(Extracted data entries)
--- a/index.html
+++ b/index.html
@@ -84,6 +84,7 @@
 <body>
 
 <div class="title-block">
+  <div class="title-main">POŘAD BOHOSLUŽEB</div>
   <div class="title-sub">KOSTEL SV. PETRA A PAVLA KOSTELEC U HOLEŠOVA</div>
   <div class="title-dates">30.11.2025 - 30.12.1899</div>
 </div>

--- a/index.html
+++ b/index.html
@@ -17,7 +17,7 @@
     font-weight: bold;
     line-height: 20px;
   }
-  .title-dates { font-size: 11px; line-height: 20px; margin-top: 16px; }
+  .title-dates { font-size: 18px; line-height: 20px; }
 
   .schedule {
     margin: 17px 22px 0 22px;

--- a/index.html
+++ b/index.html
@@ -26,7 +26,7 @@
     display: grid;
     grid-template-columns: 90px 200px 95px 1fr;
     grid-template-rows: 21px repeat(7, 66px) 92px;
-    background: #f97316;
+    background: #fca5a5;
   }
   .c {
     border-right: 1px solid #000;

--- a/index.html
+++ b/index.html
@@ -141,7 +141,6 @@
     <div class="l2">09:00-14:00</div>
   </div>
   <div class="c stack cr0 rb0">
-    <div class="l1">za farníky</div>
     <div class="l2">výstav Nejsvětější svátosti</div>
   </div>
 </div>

...

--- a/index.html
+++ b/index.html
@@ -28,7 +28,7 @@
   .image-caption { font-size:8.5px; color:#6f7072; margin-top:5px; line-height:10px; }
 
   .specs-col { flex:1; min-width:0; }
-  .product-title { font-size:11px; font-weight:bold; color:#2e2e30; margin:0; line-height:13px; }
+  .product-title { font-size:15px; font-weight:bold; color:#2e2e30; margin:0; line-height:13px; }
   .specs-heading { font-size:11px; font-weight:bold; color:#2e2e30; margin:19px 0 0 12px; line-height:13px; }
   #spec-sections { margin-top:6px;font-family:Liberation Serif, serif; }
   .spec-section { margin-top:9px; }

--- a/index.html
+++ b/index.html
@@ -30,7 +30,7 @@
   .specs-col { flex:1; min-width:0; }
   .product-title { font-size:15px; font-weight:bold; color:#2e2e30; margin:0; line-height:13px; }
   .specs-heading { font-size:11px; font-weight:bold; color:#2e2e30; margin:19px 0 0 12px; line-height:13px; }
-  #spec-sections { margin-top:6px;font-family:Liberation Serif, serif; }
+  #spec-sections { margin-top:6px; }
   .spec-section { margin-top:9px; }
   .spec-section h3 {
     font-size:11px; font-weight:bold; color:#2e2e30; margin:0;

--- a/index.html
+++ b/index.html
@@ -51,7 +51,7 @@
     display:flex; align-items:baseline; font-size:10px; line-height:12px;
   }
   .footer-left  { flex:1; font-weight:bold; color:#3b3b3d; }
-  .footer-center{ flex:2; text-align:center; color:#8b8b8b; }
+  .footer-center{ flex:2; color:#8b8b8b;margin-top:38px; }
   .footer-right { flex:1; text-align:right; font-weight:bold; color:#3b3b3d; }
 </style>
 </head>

● What is needed
Scan the data for the word "background" and copy every line where it shows up.

● Exercise output
-    background: #f97316;
+    background: #fca5a5;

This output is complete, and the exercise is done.